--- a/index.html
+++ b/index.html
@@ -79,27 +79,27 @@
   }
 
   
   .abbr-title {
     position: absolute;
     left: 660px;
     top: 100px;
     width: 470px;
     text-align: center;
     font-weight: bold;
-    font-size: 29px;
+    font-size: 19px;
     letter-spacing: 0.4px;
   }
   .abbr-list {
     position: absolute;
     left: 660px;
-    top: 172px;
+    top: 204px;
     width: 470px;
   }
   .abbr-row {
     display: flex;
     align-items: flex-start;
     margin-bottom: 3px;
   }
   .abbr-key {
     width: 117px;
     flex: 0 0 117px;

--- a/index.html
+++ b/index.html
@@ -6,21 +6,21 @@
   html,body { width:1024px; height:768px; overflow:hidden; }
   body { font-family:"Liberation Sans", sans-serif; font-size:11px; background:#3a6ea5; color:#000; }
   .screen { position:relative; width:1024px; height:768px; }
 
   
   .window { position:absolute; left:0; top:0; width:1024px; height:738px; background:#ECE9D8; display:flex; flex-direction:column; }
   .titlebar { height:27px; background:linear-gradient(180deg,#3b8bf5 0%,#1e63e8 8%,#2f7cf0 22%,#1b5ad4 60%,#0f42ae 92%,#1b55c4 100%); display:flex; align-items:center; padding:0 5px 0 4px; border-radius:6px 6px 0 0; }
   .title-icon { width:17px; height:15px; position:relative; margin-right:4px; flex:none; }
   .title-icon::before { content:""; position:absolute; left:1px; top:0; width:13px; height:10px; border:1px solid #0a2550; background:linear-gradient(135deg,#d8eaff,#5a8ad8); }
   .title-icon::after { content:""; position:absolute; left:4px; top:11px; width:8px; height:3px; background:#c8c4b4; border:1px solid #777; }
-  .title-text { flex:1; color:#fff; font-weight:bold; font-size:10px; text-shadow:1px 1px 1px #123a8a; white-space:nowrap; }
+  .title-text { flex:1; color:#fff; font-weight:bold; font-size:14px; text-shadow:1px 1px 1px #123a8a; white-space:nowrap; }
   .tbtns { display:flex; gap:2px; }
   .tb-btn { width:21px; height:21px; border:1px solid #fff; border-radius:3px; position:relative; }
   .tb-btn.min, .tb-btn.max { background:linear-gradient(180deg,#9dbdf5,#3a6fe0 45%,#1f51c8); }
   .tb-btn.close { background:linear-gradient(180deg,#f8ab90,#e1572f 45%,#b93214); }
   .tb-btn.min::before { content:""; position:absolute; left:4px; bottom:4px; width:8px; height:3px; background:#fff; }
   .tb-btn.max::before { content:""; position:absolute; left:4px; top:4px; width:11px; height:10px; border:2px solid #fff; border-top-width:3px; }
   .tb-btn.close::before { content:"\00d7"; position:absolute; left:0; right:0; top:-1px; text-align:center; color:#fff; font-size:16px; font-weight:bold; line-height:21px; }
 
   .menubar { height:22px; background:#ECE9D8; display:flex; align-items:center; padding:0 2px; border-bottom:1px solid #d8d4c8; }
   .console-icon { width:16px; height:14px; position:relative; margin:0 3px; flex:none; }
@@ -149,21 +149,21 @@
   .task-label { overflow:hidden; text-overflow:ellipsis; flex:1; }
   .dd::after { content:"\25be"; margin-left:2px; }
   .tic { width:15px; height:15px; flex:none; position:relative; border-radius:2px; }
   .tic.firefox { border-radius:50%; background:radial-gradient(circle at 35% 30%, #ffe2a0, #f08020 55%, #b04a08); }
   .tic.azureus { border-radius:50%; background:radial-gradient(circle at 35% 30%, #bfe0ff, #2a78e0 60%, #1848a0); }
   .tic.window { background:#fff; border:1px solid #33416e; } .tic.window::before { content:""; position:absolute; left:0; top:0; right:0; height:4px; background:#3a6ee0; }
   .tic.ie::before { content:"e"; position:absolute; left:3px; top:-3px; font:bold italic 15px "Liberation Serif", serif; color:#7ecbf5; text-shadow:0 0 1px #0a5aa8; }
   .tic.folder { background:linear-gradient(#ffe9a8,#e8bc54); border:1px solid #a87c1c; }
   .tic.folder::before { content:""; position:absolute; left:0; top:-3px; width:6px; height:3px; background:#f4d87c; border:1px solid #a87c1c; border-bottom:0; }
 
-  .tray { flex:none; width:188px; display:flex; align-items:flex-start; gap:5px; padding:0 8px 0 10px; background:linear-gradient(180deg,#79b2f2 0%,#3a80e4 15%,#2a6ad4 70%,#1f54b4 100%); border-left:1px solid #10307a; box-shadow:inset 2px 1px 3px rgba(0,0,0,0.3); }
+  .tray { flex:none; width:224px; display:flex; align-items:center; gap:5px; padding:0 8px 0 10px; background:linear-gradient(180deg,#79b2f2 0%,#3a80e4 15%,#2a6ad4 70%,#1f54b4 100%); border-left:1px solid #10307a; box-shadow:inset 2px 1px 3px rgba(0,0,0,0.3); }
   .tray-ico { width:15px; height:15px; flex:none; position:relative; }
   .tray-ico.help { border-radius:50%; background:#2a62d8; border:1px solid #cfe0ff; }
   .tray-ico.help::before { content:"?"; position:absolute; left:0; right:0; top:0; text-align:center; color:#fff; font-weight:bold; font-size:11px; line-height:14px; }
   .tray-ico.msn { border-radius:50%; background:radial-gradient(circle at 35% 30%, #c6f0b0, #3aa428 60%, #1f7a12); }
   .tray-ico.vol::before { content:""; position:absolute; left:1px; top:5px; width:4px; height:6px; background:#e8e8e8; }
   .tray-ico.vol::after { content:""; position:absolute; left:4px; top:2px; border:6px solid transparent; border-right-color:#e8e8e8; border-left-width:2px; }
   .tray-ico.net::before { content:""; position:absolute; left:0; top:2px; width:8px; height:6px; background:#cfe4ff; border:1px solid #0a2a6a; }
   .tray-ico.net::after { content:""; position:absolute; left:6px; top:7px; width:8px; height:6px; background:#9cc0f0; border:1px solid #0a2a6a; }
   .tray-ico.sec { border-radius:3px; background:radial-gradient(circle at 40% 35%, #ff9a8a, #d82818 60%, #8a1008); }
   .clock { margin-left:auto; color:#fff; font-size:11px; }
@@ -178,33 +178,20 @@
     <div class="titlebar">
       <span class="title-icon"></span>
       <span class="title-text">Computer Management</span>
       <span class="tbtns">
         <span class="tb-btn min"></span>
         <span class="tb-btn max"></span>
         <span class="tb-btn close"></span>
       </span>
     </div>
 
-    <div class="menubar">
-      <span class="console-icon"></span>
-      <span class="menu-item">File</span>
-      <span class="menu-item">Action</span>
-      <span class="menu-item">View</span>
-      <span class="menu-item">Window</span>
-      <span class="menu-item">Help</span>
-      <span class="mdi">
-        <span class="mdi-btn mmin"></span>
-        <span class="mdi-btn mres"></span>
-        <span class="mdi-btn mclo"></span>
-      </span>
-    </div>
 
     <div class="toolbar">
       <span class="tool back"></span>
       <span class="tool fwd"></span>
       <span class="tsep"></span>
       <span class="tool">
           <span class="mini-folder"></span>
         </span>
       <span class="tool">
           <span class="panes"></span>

[What is expected]: Respond with the number of lines in the listing above that include the word "nowrap", and with nothing more.

[Final answer]: 2